● **About this task**: Count up every line of the data in which "following" occurs. The reply is one number and nothing more.

● **Source records**:
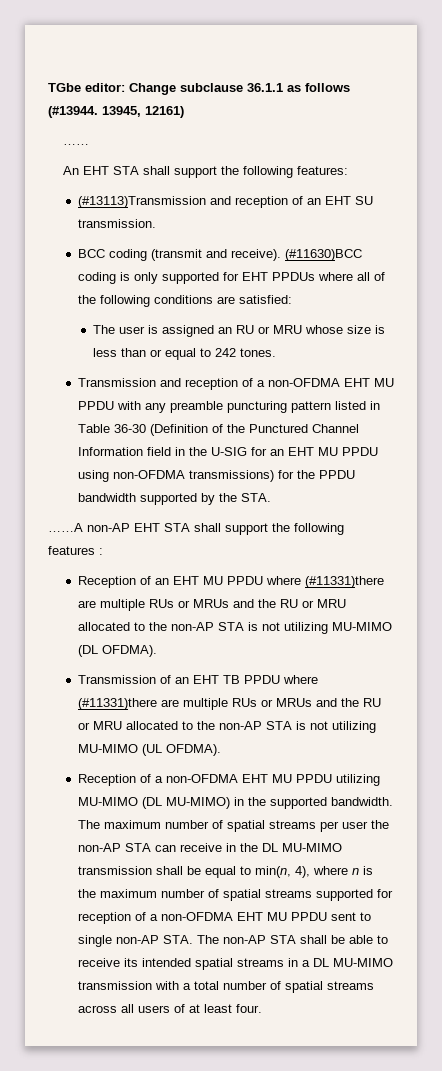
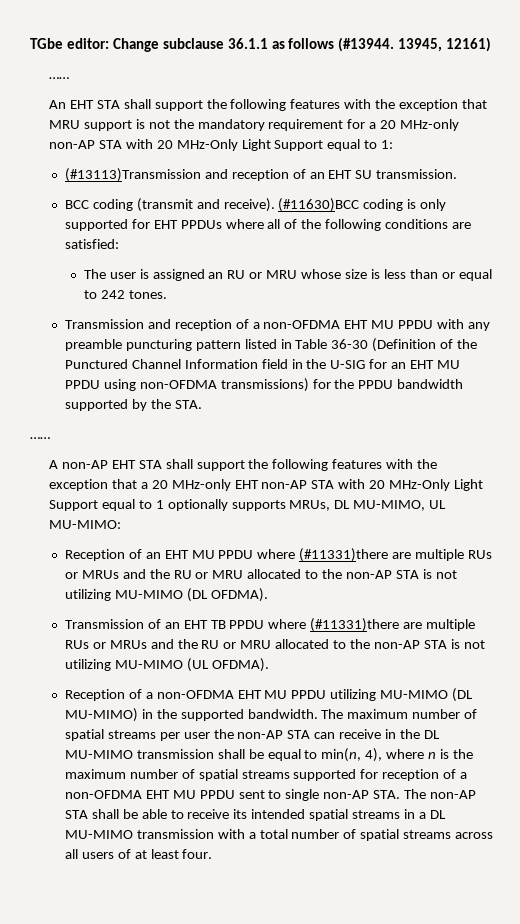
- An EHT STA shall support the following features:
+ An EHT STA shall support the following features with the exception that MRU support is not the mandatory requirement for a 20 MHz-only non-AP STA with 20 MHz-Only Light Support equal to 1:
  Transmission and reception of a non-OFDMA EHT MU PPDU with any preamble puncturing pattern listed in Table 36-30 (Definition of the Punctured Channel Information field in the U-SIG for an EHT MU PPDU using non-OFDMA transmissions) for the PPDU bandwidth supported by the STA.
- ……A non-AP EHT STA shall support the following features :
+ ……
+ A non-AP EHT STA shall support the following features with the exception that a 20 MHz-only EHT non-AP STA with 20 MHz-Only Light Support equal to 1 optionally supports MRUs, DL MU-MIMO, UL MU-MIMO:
==
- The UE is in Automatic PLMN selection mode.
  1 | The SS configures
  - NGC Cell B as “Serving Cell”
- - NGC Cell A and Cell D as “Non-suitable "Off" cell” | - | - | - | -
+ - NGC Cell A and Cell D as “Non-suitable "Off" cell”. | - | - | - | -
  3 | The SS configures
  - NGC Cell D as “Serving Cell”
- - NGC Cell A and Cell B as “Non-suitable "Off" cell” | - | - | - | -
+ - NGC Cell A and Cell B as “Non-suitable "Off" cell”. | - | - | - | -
==
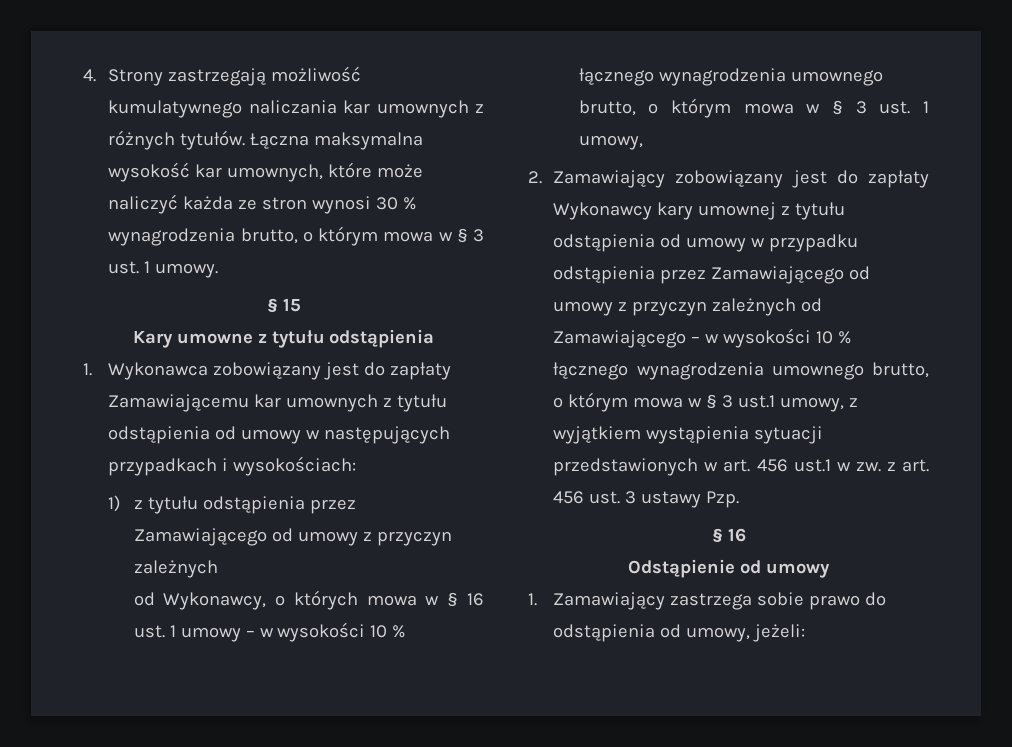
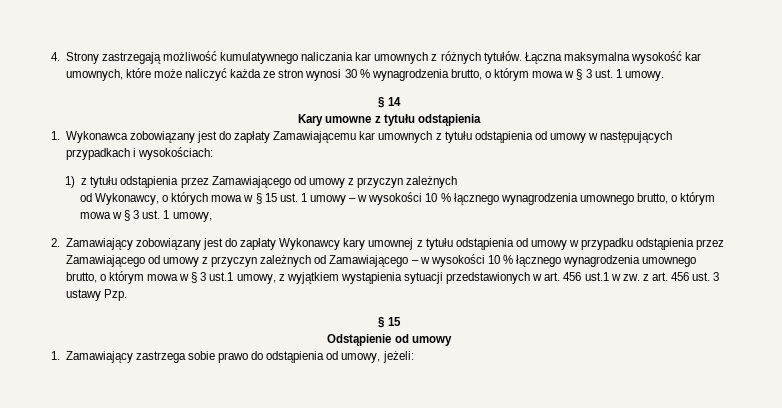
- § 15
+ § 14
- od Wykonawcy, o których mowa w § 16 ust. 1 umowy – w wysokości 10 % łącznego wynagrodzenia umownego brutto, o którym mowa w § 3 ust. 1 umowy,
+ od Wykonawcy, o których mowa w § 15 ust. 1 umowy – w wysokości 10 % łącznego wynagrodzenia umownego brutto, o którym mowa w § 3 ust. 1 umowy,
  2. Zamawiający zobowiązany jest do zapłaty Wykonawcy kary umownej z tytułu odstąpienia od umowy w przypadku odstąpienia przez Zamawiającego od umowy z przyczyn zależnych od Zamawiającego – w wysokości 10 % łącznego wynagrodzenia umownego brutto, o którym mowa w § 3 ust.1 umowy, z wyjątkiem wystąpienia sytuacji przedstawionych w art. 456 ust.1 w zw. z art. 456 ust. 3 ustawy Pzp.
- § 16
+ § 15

● **Final answer**: 4